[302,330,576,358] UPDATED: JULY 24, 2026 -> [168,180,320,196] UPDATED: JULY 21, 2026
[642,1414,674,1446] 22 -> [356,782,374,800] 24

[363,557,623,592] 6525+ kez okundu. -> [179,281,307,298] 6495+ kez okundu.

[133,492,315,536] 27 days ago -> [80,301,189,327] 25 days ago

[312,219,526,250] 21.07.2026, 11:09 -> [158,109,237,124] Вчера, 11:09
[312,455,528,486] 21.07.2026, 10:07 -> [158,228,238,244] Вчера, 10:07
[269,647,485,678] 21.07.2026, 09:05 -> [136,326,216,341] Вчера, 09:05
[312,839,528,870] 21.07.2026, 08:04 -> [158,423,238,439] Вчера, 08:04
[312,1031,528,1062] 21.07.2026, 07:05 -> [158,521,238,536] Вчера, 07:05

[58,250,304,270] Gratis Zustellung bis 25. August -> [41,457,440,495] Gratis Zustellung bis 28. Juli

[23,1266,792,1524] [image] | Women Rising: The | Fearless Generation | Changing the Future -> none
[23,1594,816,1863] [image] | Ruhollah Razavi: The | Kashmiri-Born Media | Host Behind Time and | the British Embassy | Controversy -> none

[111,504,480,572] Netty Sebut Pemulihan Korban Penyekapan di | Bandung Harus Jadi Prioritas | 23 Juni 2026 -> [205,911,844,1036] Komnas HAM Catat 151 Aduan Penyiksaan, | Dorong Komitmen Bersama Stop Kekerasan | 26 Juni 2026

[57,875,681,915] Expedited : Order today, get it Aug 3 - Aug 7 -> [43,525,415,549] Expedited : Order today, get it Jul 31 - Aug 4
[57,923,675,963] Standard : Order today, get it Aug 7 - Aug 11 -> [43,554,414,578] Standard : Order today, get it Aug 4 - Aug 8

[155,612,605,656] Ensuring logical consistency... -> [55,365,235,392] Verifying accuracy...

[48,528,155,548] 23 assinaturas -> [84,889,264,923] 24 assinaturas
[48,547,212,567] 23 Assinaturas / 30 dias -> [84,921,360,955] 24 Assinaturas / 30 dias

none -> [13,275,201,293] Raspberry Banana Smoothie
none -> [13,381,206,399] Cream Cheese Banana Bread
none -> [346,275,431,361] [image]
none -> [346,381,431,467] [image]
--*--
Output the lines above exactly, but only those between the line holding "[312,455,528,486] 21.07.2026, 10:07" and the line holding "[23,1594,816,1863] [image] |", inclusive.

### THE COMPLETED TASK
[312,455,528,486] 21.07.2026, 10:07 -> [158,228,238,244] Вчера, 10:07
[269,647,485,678] 21.07.2026, 09:05 -> [136,326,216,341] Вчера, 09:05
[312,839,528,870] 21.07.2026, 08:04 -> [158,423,238,439] Вчера, 08:04
[312,1031,528,1062] 21.07.2026, 07:05 -> [158,521,238,536] Вчера, 07:05

[58,250,304,270] Gratis Zustellung bis 25. August -> [41,457,440,495] Gratis Zustellung bis 28. Juli

[23,1266,792,1524] [image] | Women Rising: The | Fearless Generation | Changing the Future -> none
[23,1594,816,1863] [image] | Ruhollah Razavi: The | Kashmiri-Born Media | Host Behind Time and | the British Embassy | Controversy -> none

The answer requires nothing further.